The cross-control diagnostic. 16 numbered failure patterns across all five Cyber Essentials Plus controls, each with: what the assessor sees on the day, the technical reason it fails the IASME Cyber Essentials Plus test specification, the typical fix, the typical time-to-fix in working days. Patterns 1 to 3 are firewall and gateway fails; 4 to 6 are secure configuration; 7 to 10 are user access control (the largest share); 11 to 13 are malware protection; 14 to 16 are security update management.

The Cyber Essentials Plus MFA Failure Casebook

Five anonymised MFA failure cases, drawn from real assessment-day decisions. Each case: the symptom, what the assessor saw on the live screen-share, the underlying technical reason it failed, the fix, the evidence format that subsequently passed. Covers the per-user MFA versus Conditional Access trap, the legacy authentication bypass, the secondary administrative role gap, the security-group scope drift, and the Security defaults misconfiguration. Plus a 7-item pre-assessment MFA checklist.

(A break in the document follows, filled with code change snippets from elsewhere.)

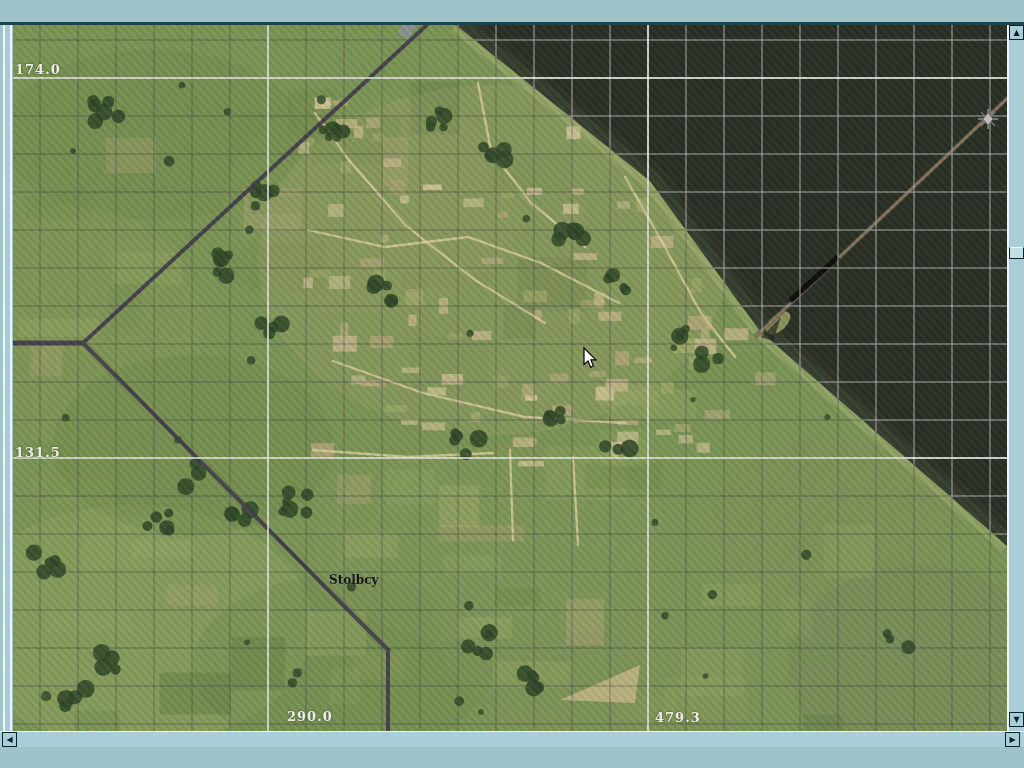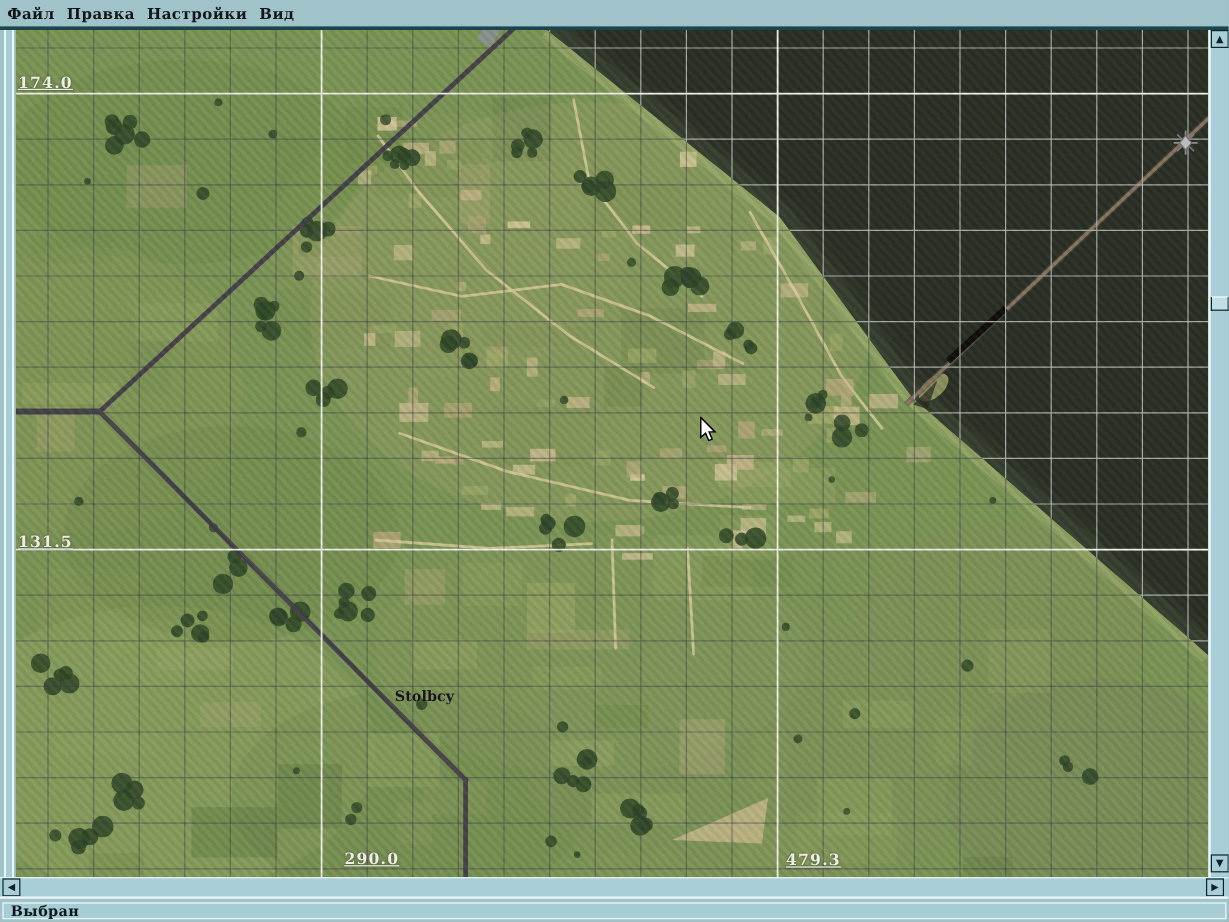"Файл" div.menubar { html: <div> <span>Файл</span> <span>Правка</span> <span>Настройки</span> <span>Вид</span> </div> -> none }
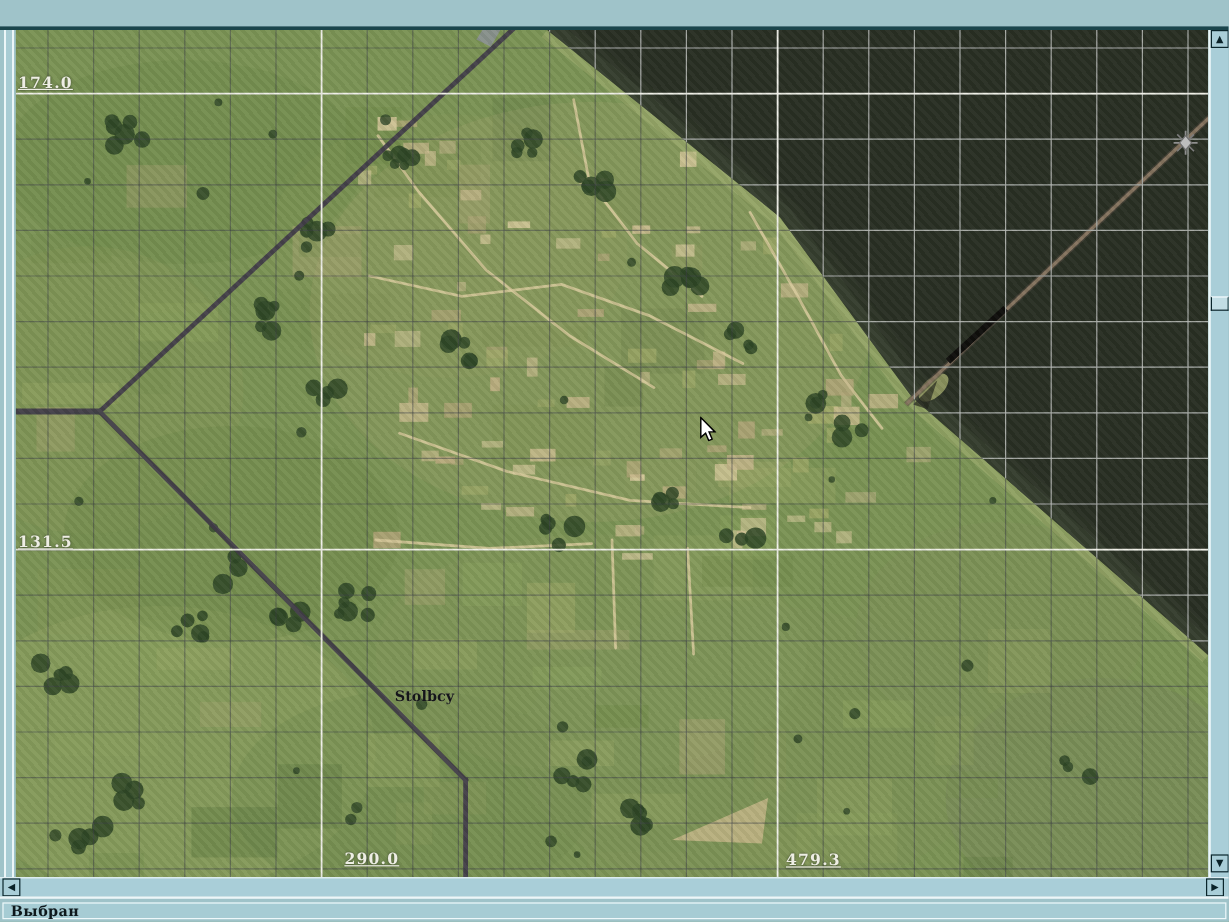"174.0" .map-label { text-decoration: underline -> none }
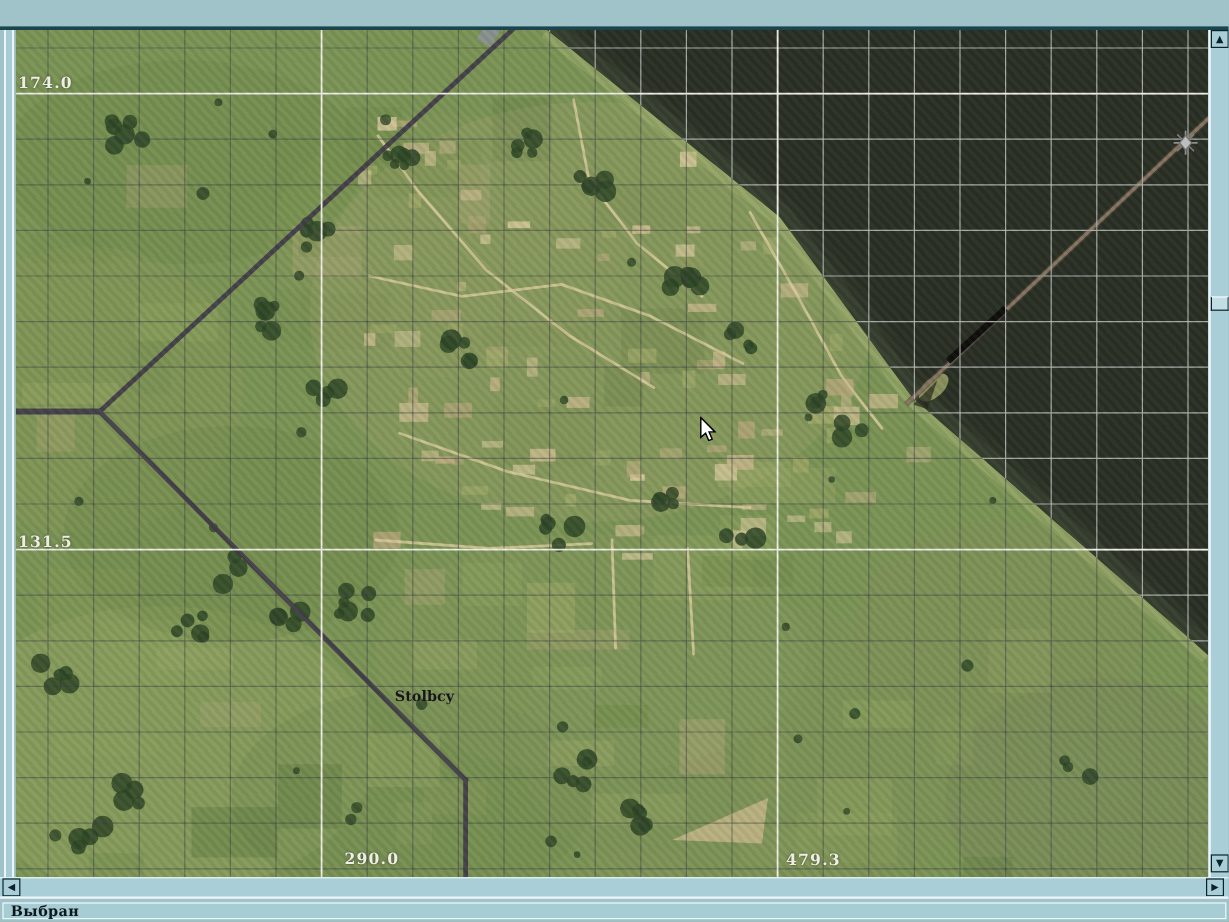"Выбран" div.statusbar { html: <div> <div> <span>Выбран</span> </div> </div> -> none }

The Cyber Essentials Plus Patching Failure Casebook

Six anonymised Security Update Management failure cases. Covers the high-severity patch outside the 14-day window, the deferred Windows feature update accumulating CVEs, end-of-life operating systems, end-of-life browsers, third-party software (Adobe, Java, plug-ins) untracked, and the counter-intuitive "compliant in console, non-compliant on device" pattern. Plus a 14-day rule explainer and an 8-item pre-assessment patching checklist.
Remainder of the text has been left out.